Britto (2013) apresenta uma sistematização da prática destes tipos de redes de empresas que podem ser na forma de:

• Subcontratação, constituída de redes verticais, resultado da desintegração de um grupo industrial;

• Distritos e aglomerações industriais, quando existem relações, tanto verticais, quanto horizontais, resultando em economias marshallianas. Essas economias produziriam vantagens competitivas através da redução de custos, entre outras externalidades aglomerativas;

• Redes tecnológicas, que constituem a integração de competências e o fortalecimento das ligações entre agentes. Isso levaria a redução do custo e do tempo de desenvolvimento de produtos e na consolidação da cadeia produtiva.

Essas formas de cooperação trazem mais complicadores à análise da firma, pois, além de fugir ao entendimento “comum” de concorrência de preços, elas apresentam diferentes composições que são específicas e, por vezes, subjetivas a cada empresa. Isso em conjunto com as outras abordagens teóricas de foco em elementos internos e externos à firma, e as estratégias tecnológicas, ativas e passivas, apresentam uma diversidade de enfoques possíveis para a análise dos problemas econômicos consideravelmente maior do que preços e quantidades.

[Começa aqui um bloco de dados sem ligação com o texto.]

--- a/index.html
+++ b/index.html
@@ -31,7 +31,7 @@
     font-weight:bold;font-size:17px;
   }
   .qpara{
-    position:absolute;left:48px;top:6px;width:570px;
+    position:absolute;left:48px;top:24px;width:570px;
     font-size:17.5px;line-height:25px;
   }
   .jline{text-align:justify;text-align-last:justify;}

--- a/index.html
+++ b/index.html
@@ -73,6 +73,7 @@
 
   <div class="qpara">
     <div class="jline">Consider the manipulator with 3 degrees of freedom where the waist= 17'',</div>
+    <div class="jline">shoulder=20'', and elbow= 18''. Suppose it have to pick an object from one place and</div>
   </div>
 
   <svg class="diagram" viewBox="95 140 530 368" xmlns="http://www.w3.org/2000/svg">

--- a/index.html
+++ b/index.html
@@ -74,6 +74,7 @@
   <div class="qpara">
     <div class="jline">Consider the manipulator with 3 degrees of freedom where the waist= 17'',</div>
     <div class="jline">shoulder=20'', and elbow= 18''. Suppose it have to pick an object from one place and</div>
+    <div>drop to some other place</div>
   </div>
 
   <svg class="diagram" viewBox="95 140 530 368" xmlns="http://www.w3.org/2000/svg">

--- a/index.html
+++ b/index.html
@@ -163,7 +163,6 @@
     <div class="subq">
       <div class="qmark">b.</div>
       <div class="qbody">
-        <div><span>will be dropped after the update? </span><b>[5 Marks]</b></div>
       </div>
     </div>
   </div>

Nesse sentido, a análise das estratégias competitivas pode ser feita com o enfoque no desenvolvimento de capacidades dinâmicas, um elemento interno à firma. Na estrutura e nas características setoriais, como na abordagem do paradigma Estrutura-Conduta-Desempenho (ECD). Ou, ainda, dando ênfase ao comportamento estratégico das firmas, como feito pela Nova Economia Industrial (NEI). Determinar que alguma dessas abordagens seja “correta”, enquanto as outras sejam “erradas”, seria um equívoco, pois há pouco consenso em relação a consistência das estimações de relações estruturais (SCHMALENSEE, 1989) e um enfoque unicamente comportamental fica restrito a arbitrariedade do pesquisador (SUTTON, 2007). Possivelmente, o mais adequado seria interpretar essas abordagens como diferentes dimensões de análise da questão estratégica. Algo parecido pode ser dito para as decisões de cooperar ou competir e aos tipos de cooperação e de competição. Ou seja, são inúmeros os tipos de comportamentos possíveis de serem adotados pelas empresas.

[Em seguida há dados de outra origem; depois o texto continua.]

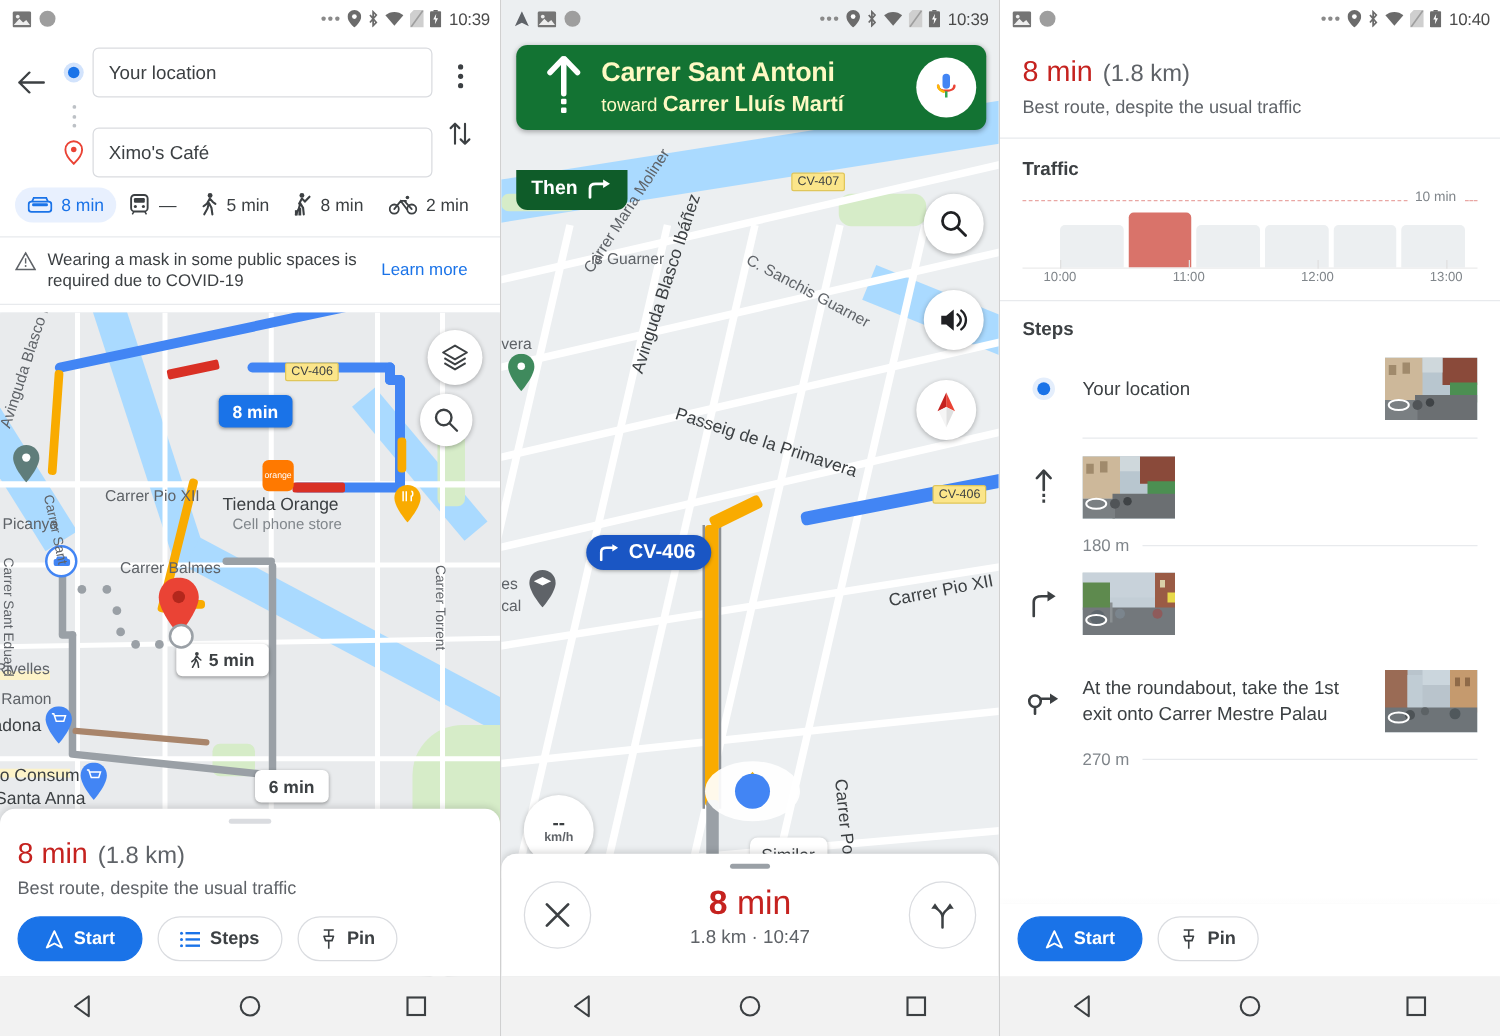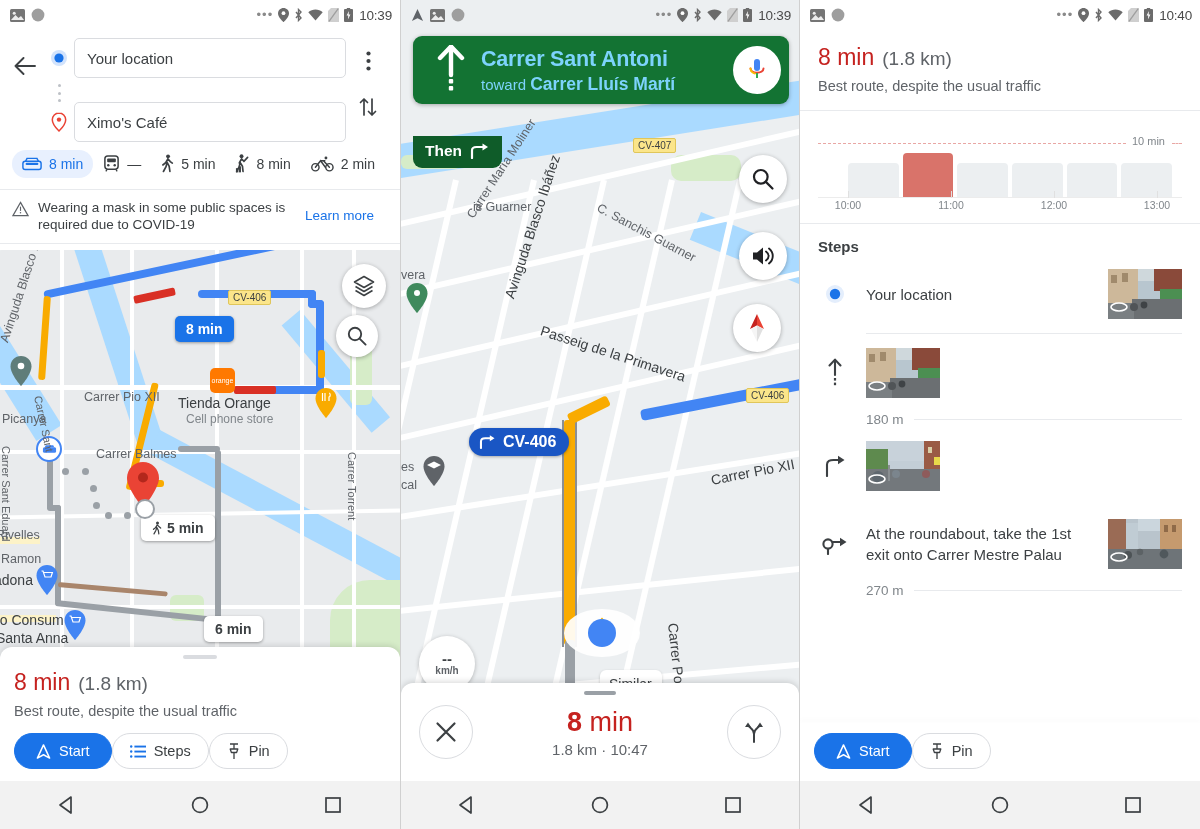--- a/index.html
+++ b/index.html
@@ -126,7 +126,7 @@
     padding: 9px 8px 9px 10px; z-index: 30; box-shadow: 0 1px 4px rgba(0,0,0,.3);
   }
   .nb-arrow { width: 56px; display: flex; align-items: center; justify-content: center; }
-  .nb-text { flex: 1; color: #7dd3fc; padding-left: 2px; }
+  .nb-text { flex: 1; color: #fef9c3; padding-left: 2px; }
   .nb-street { font-size: 21.5px; font-weight: bold; line-height: 27px; letter-spacing: -.2px; }
   .nb-toward { font-size: 15px; line-height: 21px; margin-top: 1px; }
   .nb-toward b { font-size: 17.5px; }

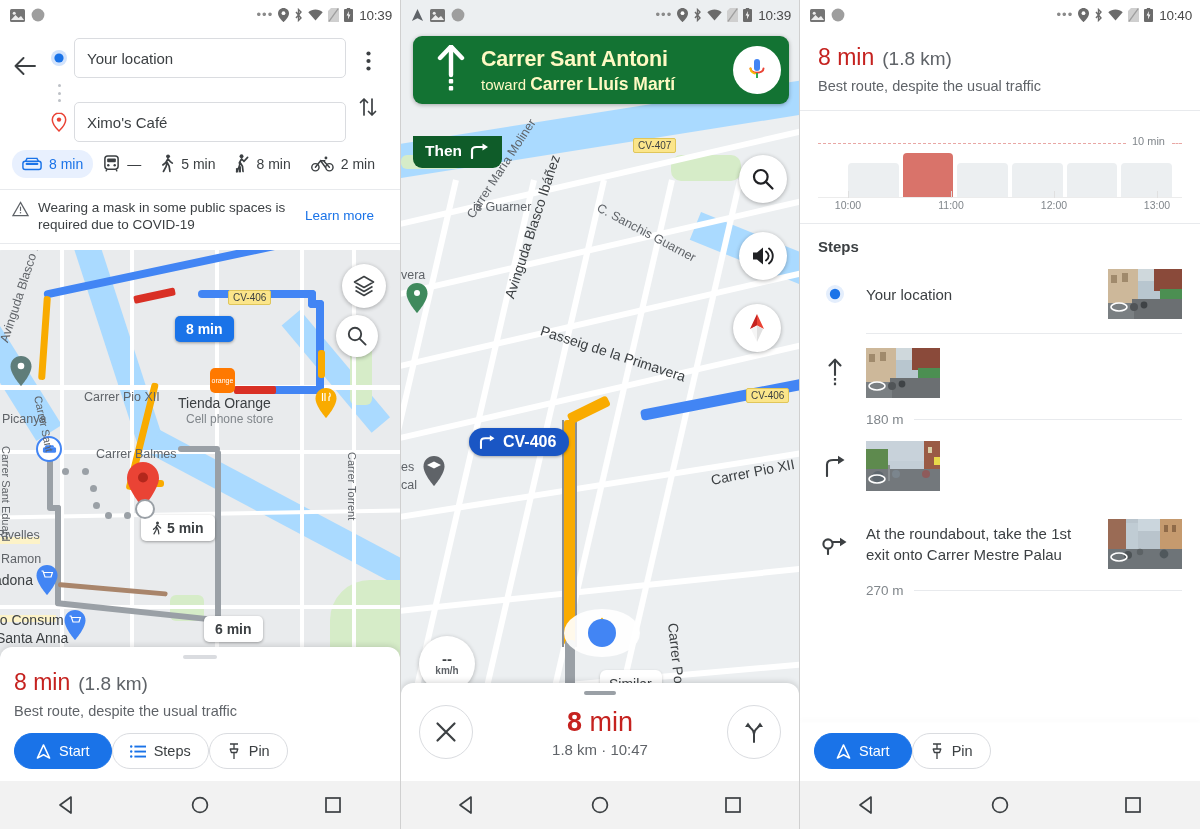--- a/index.html
+++ b/index.html
@@ -772,6 +772,7 @@
     </div>
 
     <div class="traffic-sec">
+      <div class="sec-title">Traffic</div>
       <div class="chart-wrap">
         <div class="dashline"></div>
         <div class="dashtail"></div>

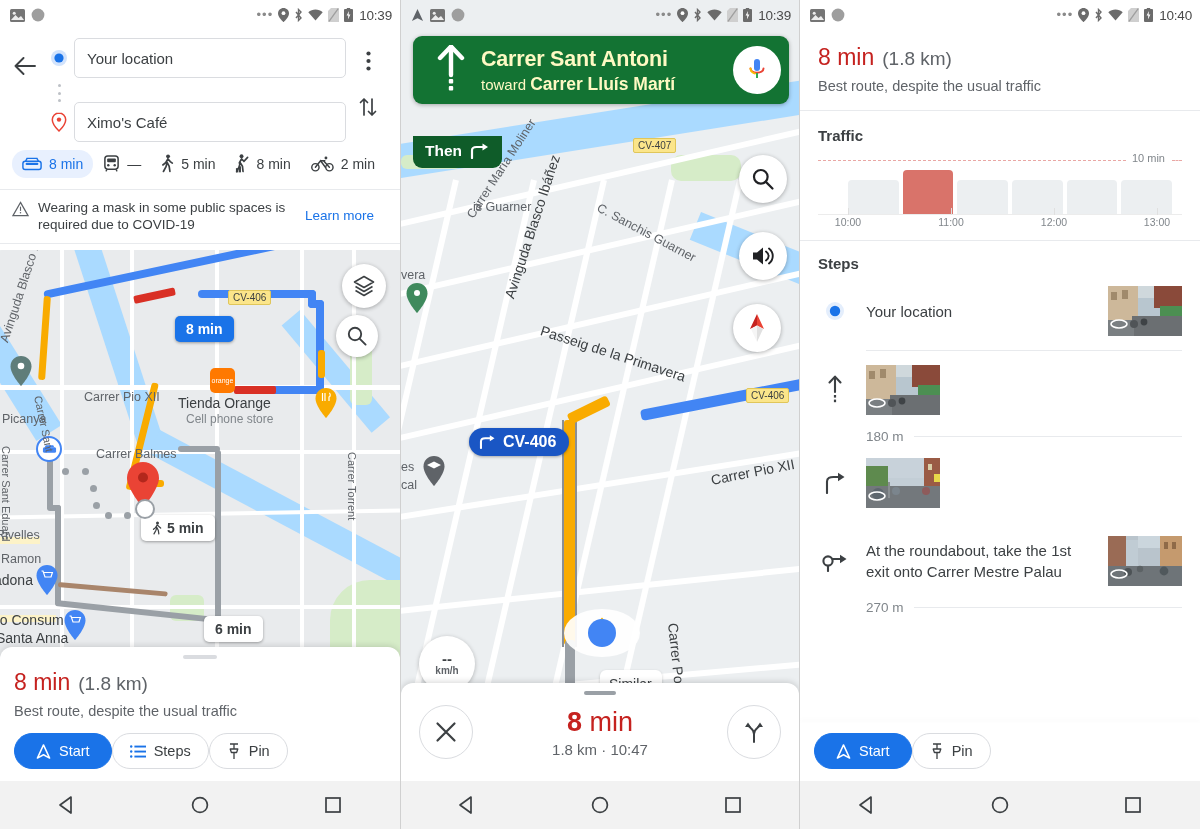--- a/index.html
+++ b/index.html
@@ -106,7 +106,7 @@
   .eta-min { font-size: 23px; color: #c5221f; }
   .eta-dist { font-size: 19px; color: #5f6368; }
   .eta-desc { font-size: 14.5px; color: #5f6368; margin-top: 7px; }
-  .sheet-btns { display: flex; gap: 0; margin-top: 14px; }
+  .sheet-btns { display: flex; gap: 12px; margin-top: 14px; font-weight: bold; }
   .btn {
     height: 36px; border-radius: 18px; display: flex; align-items: center; gap: 8px;
     padding: 0 17px; font-size: 14.5px; border: 1px solid #dadce0; color: #3c4043; background: #fff;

Por exemplo, em uma situação hipotética, se ao invés de considerarmos os elementos citados anteriormente como dimensões e passarmos a considerá-los como escolhas discretas. Cada firma teria quatro possibilidades de escolha analítica (especialização, capacidades dinâmicas, ECD e NEI). Em seguida, ainda em uma situação hipotética, essa firma poderia optar por competir ou cooperar. Para as que escolhessem competir, seriam outras seis possibilidades de competição dadas pelas estratégias tecnológicas ativas e passivas. No caso da cooperação em rede, seriam outras três possibilidades (técnico produtiva,

interorganizacional e tecnológica). Todas essas ramificações somam 36 possibilidades de enquadramento estratégico, para uma única firma. Caso imaginemos um mercado com duas firmas, as diferentes combinações possíveis somariam 1.296 possibilidades (362).

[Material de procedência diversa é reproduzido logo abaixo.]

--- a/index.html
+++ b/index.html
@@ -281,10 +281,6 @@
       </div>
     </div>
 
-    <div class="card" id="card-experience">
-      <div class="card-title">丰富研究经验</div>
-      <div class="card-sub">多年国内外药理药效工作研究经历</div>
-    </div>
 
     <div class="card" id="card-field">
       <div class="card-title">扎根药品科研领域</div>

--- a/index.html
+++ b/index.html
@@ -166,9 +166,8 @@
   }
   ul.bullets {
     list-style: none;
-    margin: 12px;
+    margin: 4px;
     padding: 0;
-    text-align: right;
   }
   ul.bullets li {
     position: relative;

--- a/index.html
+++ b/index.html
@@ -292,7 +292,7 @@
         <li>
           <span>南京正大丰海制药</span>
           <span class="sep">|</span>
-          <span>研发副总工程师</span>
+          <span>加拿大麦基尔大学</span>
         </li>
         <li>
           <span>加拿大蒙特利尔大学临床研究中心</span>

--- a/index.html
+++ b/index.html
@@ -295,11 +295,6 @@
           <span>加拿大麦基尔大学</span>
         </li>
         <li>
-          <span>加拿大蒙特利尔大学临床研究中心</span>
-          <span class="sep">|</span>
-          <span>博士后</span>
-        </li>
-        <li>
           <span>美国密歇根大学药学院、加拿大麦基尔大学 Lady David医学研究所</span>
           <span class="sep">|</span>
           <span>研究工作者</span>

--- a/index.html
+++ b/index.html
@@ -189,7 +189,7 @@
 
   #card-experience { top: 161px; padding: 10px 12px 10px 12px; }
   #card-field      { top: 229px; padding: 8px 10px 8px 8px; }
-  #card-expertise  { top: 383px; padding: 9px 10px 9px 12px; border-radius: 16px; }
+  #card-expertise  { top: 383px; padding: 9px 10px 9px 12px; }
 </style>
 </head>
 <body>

Apesar do número elevado, é bastante provável que a realidade traga um valor ainda maior, pois, em geral, os mercados são compostos por mais de duas empresas e, como mencionado, as dimensões e estratégias não são, necessariamente, discretas. Ao mesmo tempo, as dimensões de análise e as estratégias de competição e cooperação citadas não dão conta de toda a literatura sobre o tema. Essa complexidade latente resume o objetivo desta seção que pretendia desconstruir a visão de uma firma racional, maximizadora e de escolhas ótimas, apresentada pela teoria da firma tradicional/ortodoxa. Isso está em linha com abordagens econômicas indutivas como as apresentadas por Nelson e Winter (2005), Dosi (2006), Penrose (2006), Freeman e Soete (2008), Nelson e outros (2018), Possas (1983), entre tantos outros.